Anglo Irish Bank, the reckless institution at the heart of Ireland's slide towards bankruptcy, has reported a preliminary 17.6 billion euro ($24 billion) loss for 2010 — by far the worst in Irish corporate history.
State-owned Anglo revealed the staggering figure Tuesday after the Dublin High Court approved a government plan to merge Anglo with another bust bank, Irish Nationwide, within weeks. The court order permits both banks to auction off their surviving deposit bases to solvent Irish banks.
Tuesday's figure dwarfed Ireland's previous figure for worst corporate loss: Anglo's mark of 12.7 billion euros ($17.3 billion) in 2009, when the government nationalized the lender to prevent its immediate collapse.
Anglo said its unofficial, unaudited 2010 results show that the bank directly wrote off 7.8 billion euros ($10.7 billion) of dud property loans to Ireland's bankrupt property speculators, the bank's major clientele.
It also was forced to record 11.5 billion euros ($15.7 billion) in other losses when it sold the bulk of its dysfunctional property-based loan book to Ireland's new state-run "bad bank," the National Asset Management Agency. That agency has been buying the toxic debts of five Dublin banks at massive discounts from their book value — a penalty ultimately being borne by Ireland's shellshocked taxpayers.
Anglo chairman Alan Dukes said the 2010 losses were roughly as expected, and suggest that Irish taxpayers' total bailout bill for Anglo won't exceed 29 billion euros ($39.5 billion), the figure announced in September by the government as it still hoped to avoid an international bailout.

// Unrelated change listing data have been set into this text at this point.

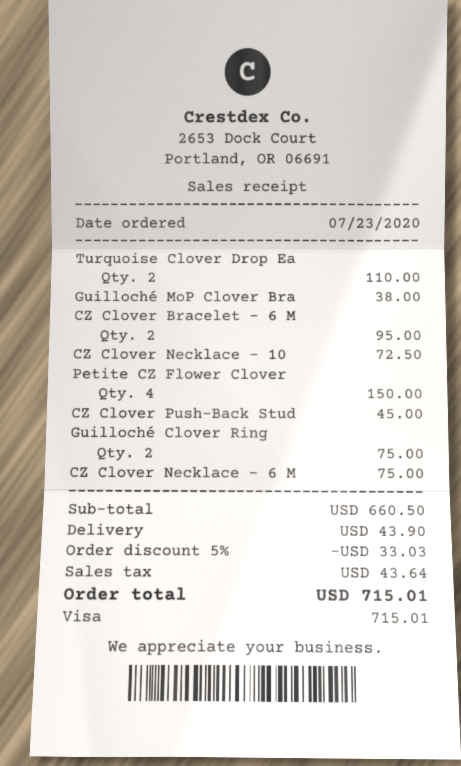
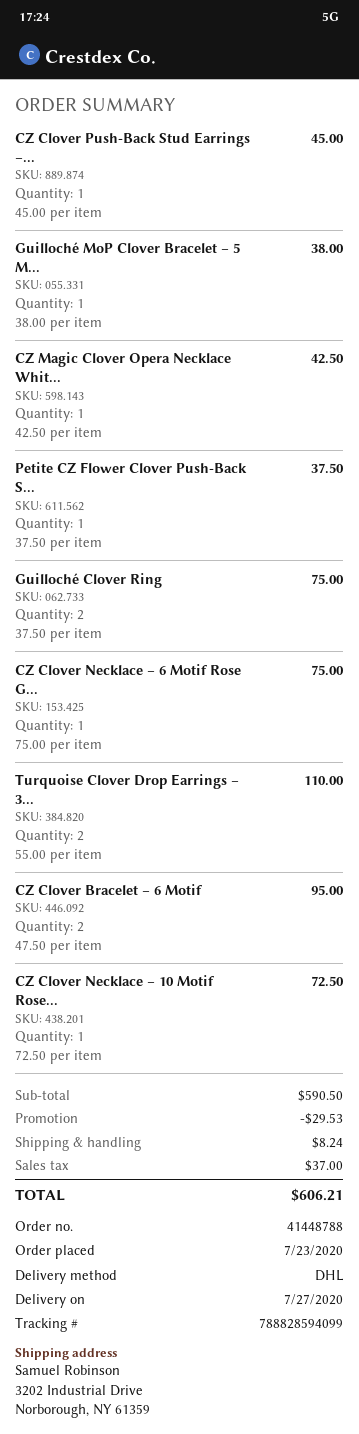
Petite CZ Flower Clover: 4 for 150.00 -> 1 for 37.50
CZ Magic Clover Opera Necklace Whit...: none -> 1 for 42.50
subtotal: 660.50 -> 590.50
discount: 33.03 -> 29.53
shipping: 43.90 -> 8.24
tax: 43.64 -> 37.00
total: 715.01 -> 606.21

Dukes said the latest figures "show that our predictions, while dire, have been pretty close to the mark."
The bank's major source for 2010 earnings, it said, came from forcing the most junior tier of its creditors, so-called "subordinated" bondholders, to accept only a small percentage of their original investments. That saved Anglo close to 1.8 billion euros ($2.5 billion).

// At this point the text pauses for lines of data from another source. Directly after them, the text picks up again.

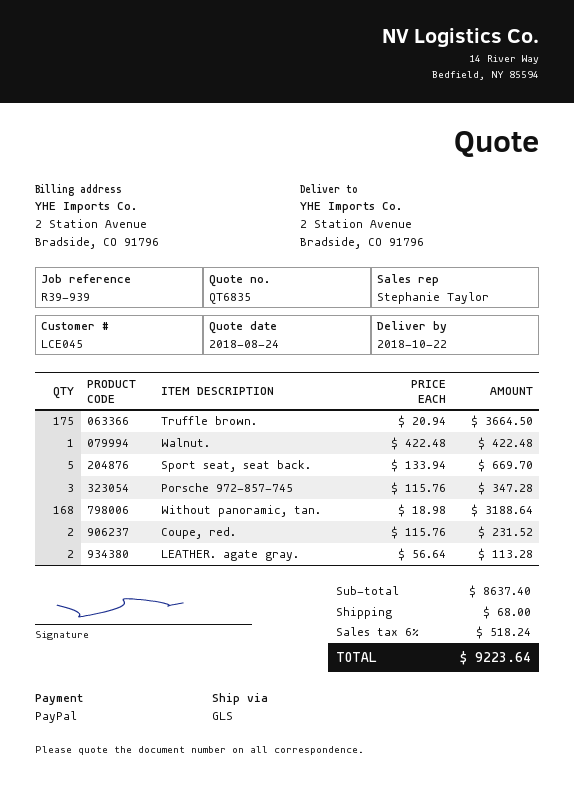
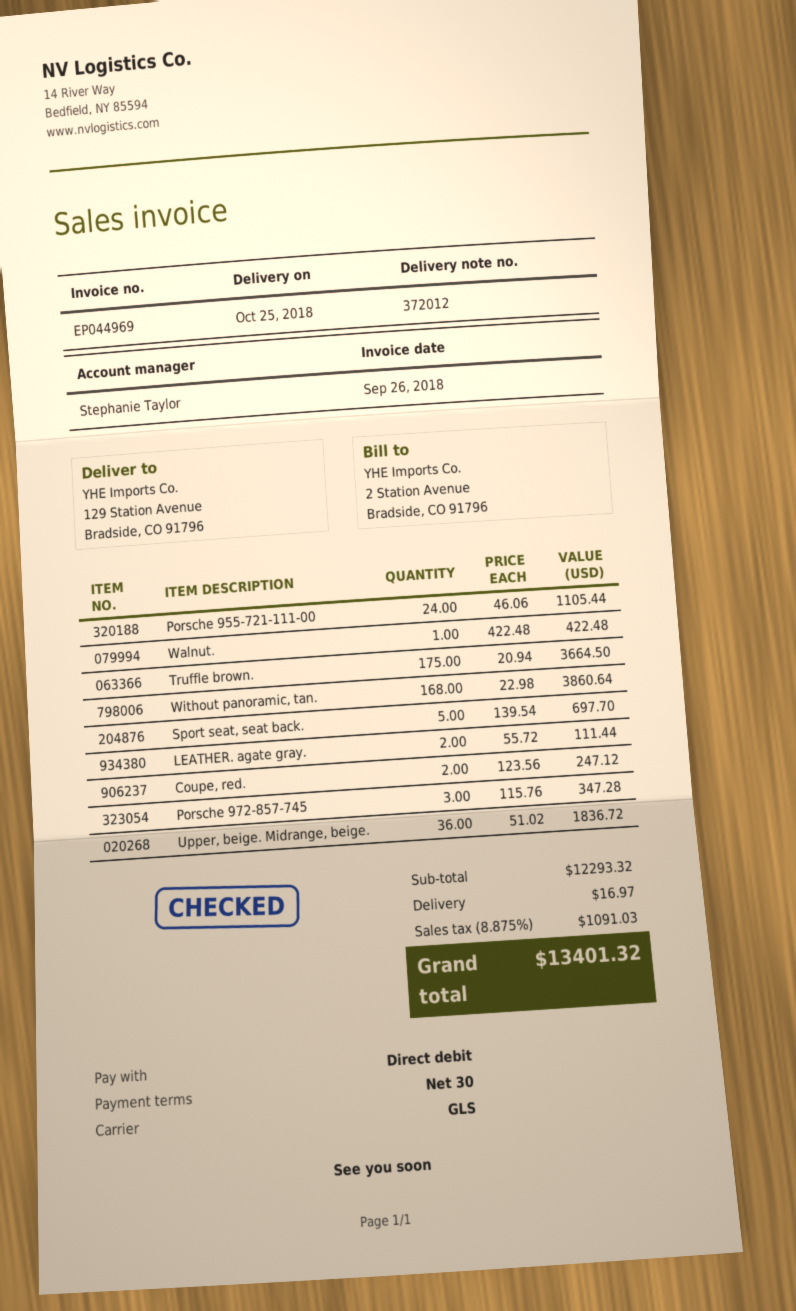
delivery date: 2018-10-22 -> 2018-10-25
payment method: PayPal -> direct debit
ship to: 2 Station Avenue, Bradside, CO 91796 -> 129 Station Avenue, Bradside, CO 91796
Sport seat, seat back.: 5 x 133.94 = 669.70 -> 5 x 139.54 = 697.70
Without panoramic, tan.: 168 x 18.98 = 3188.64 -> 168 x 22.98 = 3860.64
Coupe, red.: 2 x 115.76 = 231.52 -> 2 x 123.56 = 247.12
LEATHER. agate gray.: 2 x 56.64 = 113.28 -> 2 x 55.72 = 111.44
Porsche 955-721-111-00: none -> 24 x 46.06 = 1105.44
Upper, beige. Midrange, beige.: none -> 36 x 51.02 = 1836.72
subtotal: 8637.40 -> 12293.32
shipping: 68.00 -> 16.97
tax: 6% = 518.24 -> 8.875% = 1091.03
total: 9223.64 -> 13401.32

Anglo also shed more light Tuesday on the terrifying debt dynamics that forced Ireland last year to admit defeat in its two-year struggle to save its banks without taking a global bailout of its own.

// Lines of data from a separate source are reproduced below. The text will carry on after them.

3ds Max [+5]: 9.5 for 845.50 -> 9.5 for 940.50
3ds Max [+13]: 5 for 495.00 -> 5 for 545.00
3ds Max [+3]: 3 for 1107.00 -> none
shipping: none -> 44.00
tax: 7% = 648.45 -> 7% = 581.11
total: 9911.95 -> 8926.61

Ireland in November negotiated a potential 67.5 billion euro ($92 billion) credit line from the European Central Bank and International Monetary Fund — but only after the Frankfurt bank that runs the eurozone said it couldn't keep floating the Dublin banks, particularly Anglo, emergency loans indefinitely.
Anglo said its deposits plummeted during 2010 from 27.2 billion euros to 11.1 billion euros ($37.1 billion to $15.2 billion). At the same time, its emergency loans from the European Central Bank and Irish Central Bank nearly doubled to 45 billion euros ($61.5 billion) — about 50 percent more than all taxes collected in Ireland last year.
Anglo's desperate drive for ECB cash, to pay off exiting bondholders and depositors, accelerated throughout the summer as foreign analysts increasingly formed a view that Ireland couldn't keep funding the bailout bill without international aid.
Anglo said it plans to publish official 2010 figures by March 31 — by which time the bank itself may have ceased to exist.
The most likely bidders for the remaining depositors at Anglo and Irish Nationwide, a building society similarly destroyed by property loans gone bad, are Ireland's two healthiest banks: Irish Life & Permanent and Bank of Ireland. The government's blanket insurance scheme means no depositor will lose a penny in the transfer.